We know that it is not a superschool. All you want to do is to paint it as a monolith, a monster, rather than being four schools on the one campus, which will provide to the young people of west Belconnen the most brilliant educational opportunity that we can possibly offer. Somehow you want to paint it as some kind of monster that will gobble up our children. What rubbish! What about the opposition, Dr Foskey? What is this opposition, Mrs Dunne? I have attended most of the meetings that you have attended, Mrs Dunne; in fact, probably all the meetings that you have attended.
It being 45 minutes after the commencement of Assembly business, the debate was interrupted in accordance with standing order 77. Ordered that the time allotted to Assembly business be extended by 30 minutes.
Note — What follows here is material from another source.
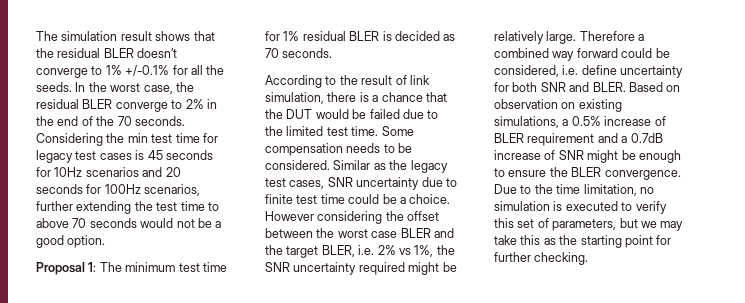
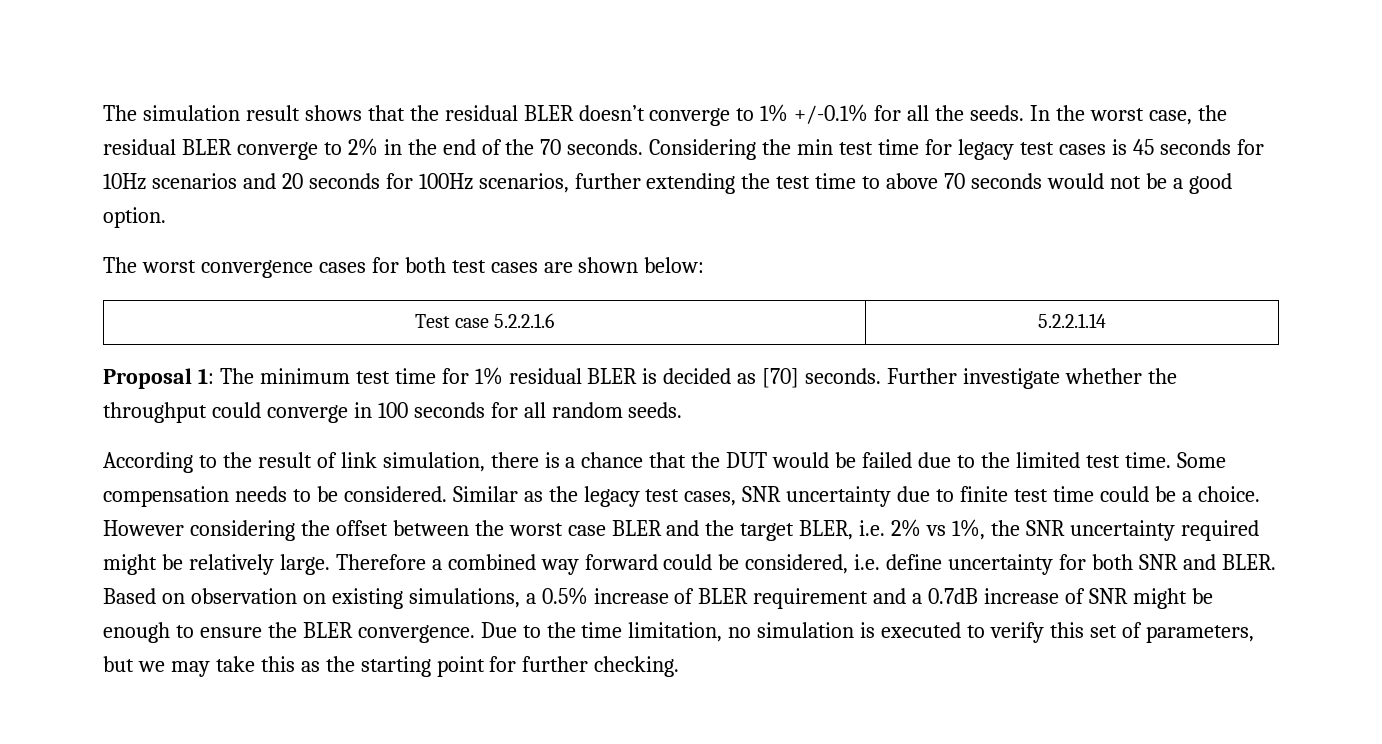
+ The worst convergence cases for both test cases are shown below:
+ Test case 5.2.2.1.6 | 5.2.2.1.14
- Proposal 1: The minimum test time for 1% residual BLER is decided as 70 seconds.
+ Proposal 1: The minimum test time for 1% residual BLER is decided as [70] seconds. Further investigate whether the throughput could converge in 100 seconds for all random seeds.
MS PORTER: I have stood outside and inside many shopping centres in the west Belconnen area for a number of weeks running my mobile offices—on Friday nights, Saturdays and Sundays for many weeks—and what have I heard? I have heard some members of our community expressing some concern, but mainly they are in favour. Even those expressing concern are not totally against the concept; they just want to know how it is to work and they want answers to their questions, which is fair enough. Of course they want answers to their questions and they are getting answers to their questions.
I field phone calls and get emails, too, and, in the main, they are supportive. I am not convinced that there is opposition out there. I am convinced that there is only a handful of parents left who are concerned. I am convinced that young people were distressed initially and were experiencing some form of grief. What do people do when they are experiencing grief? They want to blame, they want to question, and they want to get angry. When there is talk about closing a school and when there is talk about change, there are reasons for people to get upset. But people are now looking rationally at the options and are looking rationally at what this proposal will offer them: four schools on the one campus and excellent educational opportunities. They are not coming to me and telling me that they do not want this school. In fact, they are saying to me, “Let’s stop this discussion. We do not want any more discussion. Please stop discussing it. We are sick of that. We want to get on with it. We want to build this school.”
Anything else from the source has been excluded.